= YOUR INSTRUCTIONS =
Every line below between the one holding "1998-05: 35000000 -> none" and the one holding "1999-03: none -> 20000000", inclusive, should be copied exactly, and no other line.

= DATA PROVIDED =
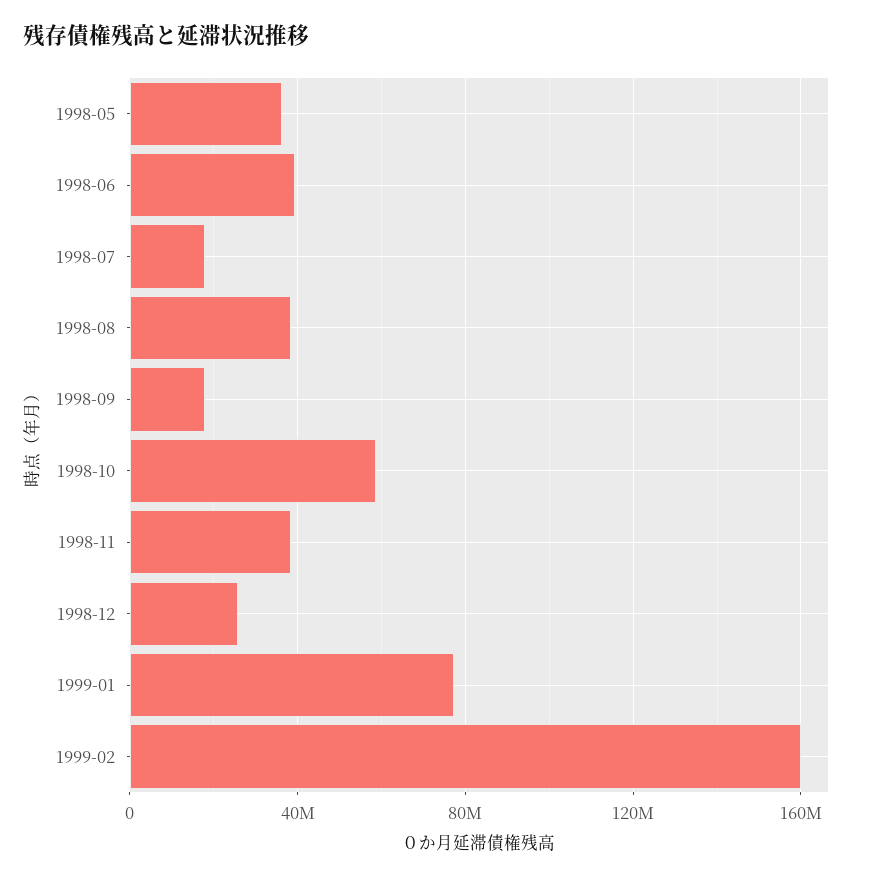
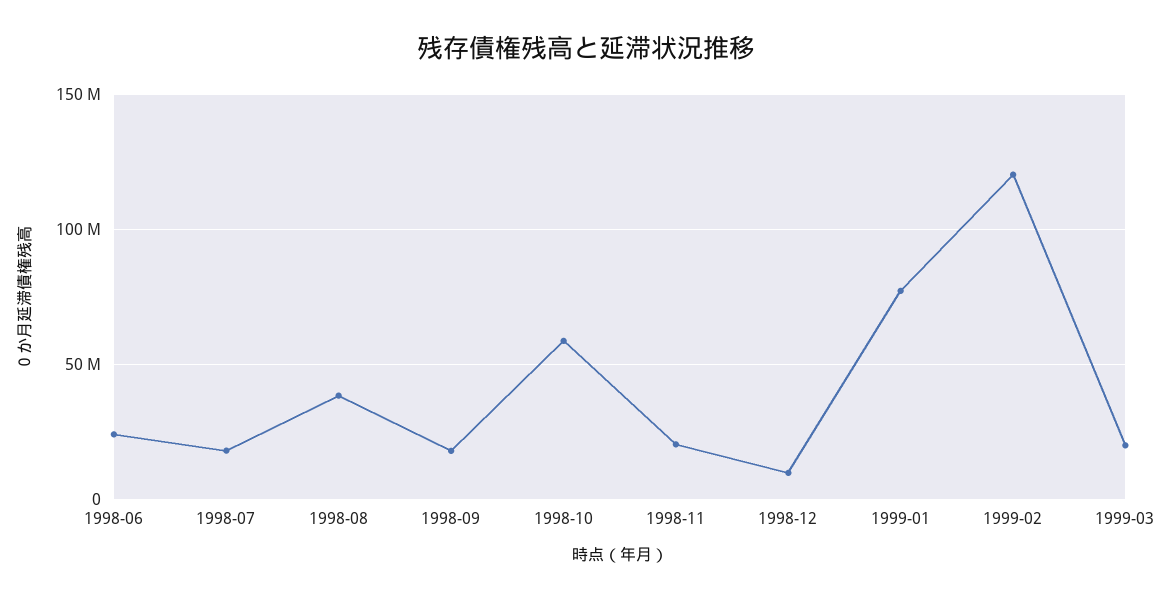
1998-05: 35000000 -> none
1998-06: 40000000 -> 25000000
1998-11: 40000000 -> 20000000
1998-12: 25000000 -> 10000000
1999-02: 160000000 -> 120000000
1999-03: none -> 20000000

---

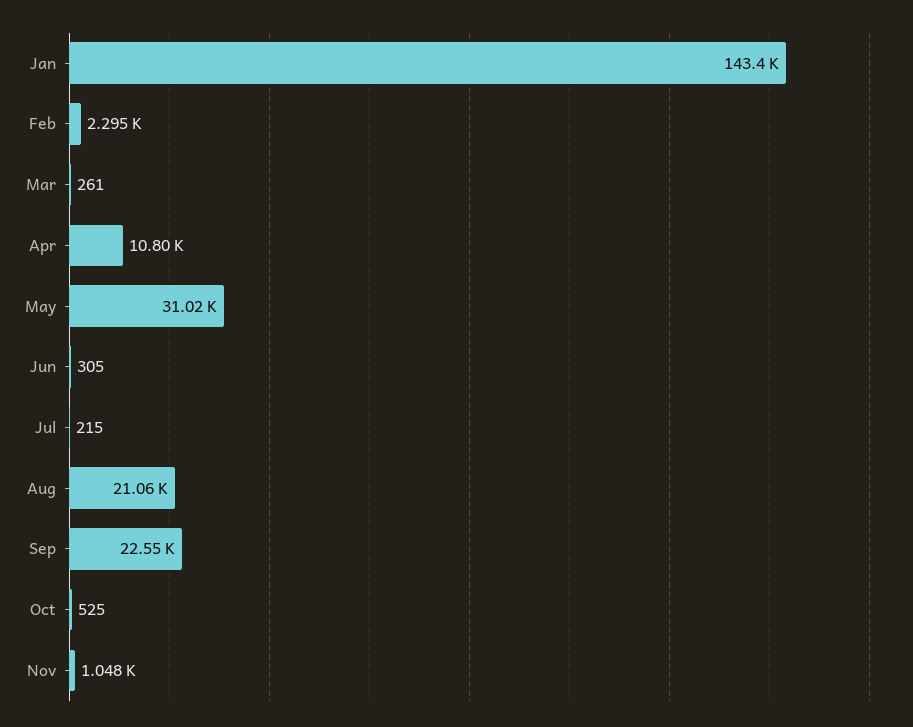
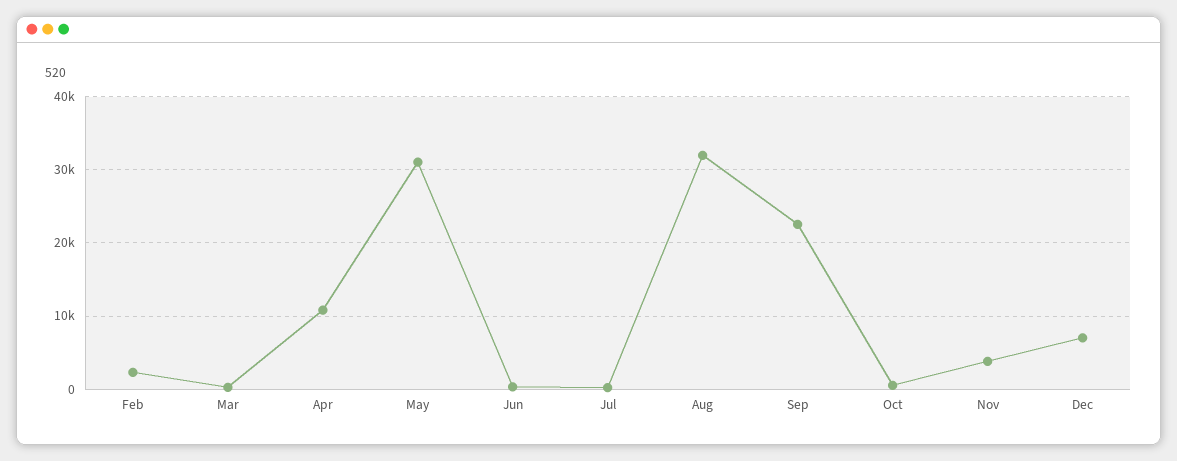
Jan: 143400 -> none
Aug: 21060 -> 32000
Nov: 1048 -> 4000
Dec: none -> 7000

= EXERCISE ANSWER =
1998-05: 35000000 -> none
1998-06: 40000000 -> 25000000
1998-11: 40000000 -> 20000000
1998-12: 25000000 -> 10000000
1999-02: 160000000 -> 120000000
1999-03: none -> 20000000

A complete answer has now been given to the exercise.